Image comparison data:
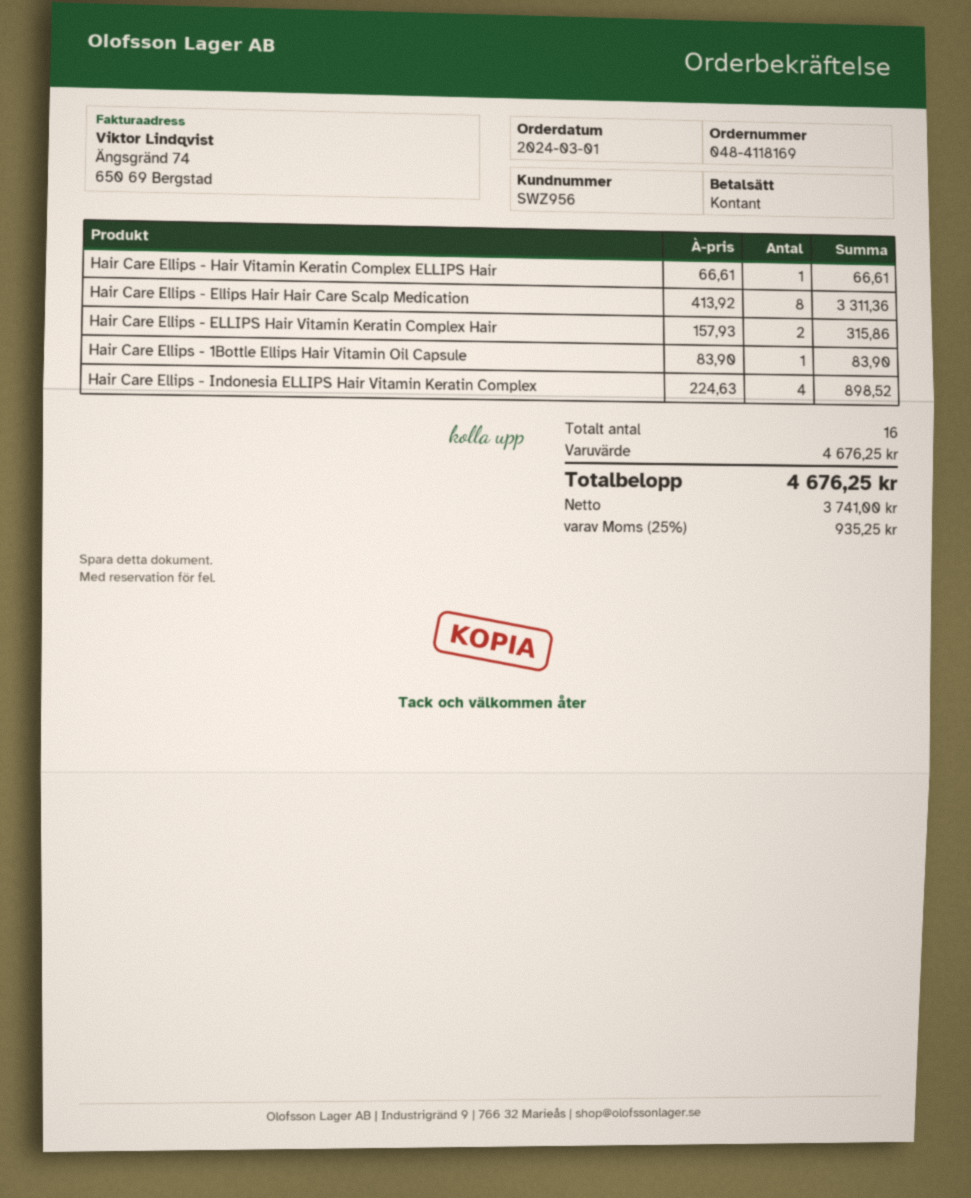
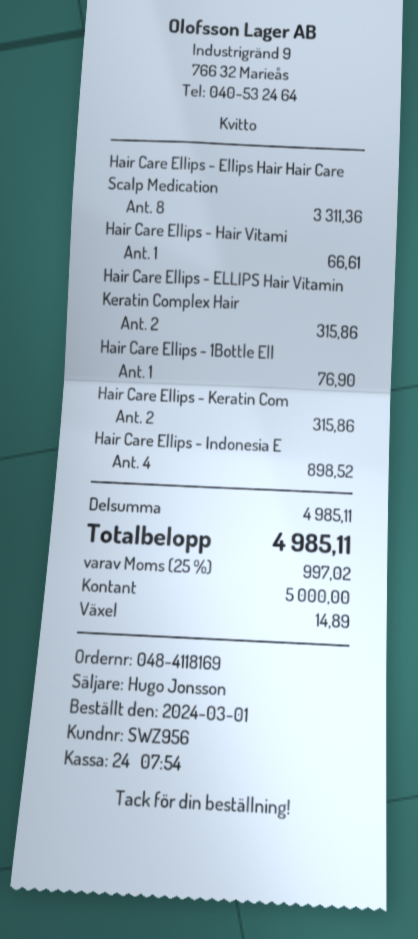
Hair Care Ellips - 1Bottle Ellips Hair Vitamin Oil Capsule: 1 for 83.90 -> 1 for 76.90
Hair Care Ellips - Keratin Com: none -> 2 for 315.86
subtotal: 4676.25 -> 4985.11
tax: 25% = 935.25 -> 25% = 997.02
total: 4676.25 -> 4985.11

◆ WORK TASK ◆
Transcribe all of the data above exactly; no picture belongs in the copy.

◆ FINISHED TASK ◆
Hair Care Ellips - 1Bottle Ellips Hair Vitamin Oil Capsule: 1 for 83.90 -> 1 for 76.90
Hair Care Ellips - Keratin Com: none -> 2 for 315.86
subtotal: 4676.25 -> 4985.11
tax: 25% = 935.25 -> 25% = 997.02
total: 4676.25 -> 4985.11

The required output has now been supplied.